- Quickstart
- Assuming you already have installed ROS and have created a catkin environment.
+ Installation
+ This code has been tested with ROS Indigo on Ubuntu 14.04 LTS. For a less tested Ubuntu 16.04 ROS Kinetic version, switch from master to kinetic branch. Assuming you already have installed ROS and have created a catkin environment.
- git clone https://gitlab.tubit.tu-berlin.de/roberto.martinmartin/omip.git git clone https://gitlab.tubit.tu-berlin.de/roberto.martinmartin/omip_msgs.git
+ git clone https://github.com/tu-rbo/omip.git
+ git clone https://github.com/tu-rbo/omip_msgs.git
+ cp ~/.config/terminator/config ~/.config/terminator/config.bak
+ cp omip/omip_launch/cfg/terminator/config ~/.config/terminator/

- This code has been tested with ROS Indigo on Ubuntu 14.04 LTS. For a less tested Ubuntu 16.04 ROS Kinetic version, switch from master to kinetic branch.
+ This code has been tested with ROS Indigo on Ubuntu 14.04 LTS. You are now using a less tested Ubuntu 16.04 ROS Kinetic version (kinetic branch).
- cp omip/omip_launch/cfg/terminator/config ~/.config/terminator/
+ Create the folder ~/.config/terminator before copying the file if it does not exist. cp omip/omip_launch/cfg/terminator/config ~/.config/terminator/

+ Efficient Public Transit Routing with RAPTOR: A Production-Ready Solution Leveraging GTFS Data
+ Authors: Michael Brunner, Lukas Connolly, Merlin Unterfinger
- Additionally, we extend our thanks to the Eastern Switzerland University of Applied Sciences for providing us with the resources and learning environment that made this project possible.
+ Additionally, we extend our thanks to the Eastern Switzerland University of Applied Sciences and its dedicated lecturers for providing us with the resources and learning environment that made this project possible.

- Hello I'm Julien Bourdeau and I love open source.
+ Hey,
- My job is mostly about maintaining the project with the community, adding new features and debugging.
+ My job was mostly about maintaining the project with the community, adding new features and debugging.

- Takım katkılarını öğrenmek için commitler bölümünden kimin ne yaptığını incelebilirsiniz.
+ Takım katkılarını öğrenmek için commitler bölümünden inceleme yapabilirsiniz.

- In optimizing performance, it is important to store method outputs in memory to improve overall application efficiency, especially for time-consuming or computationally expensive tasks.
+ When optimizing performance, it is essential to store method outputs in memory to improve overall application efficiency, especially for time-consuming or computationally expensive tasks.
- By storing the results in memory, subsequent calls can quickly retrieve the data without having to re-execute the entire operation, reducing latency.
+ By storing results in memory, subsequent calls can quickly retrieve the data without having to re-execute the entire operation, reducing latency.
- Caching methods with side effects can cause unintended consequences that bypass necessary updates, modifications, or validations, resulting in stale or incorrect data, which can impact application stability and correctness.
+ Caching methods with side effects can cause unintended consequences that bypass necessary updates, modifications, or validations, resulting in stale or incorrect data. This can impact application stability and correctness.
-.-.-
Work instruction:
Only the lines with the string "entire" are wanted; pick them out of the records above and copy them.

Task solution:
- By storing the results in memory, subsequent calls can quickly retrieve the data without having to re-execute the entire operation, reducing latency.
+ By storing results in memory, subsequent calls can quickly retrieve the data without having to re-execute the entire operation, reducing latency.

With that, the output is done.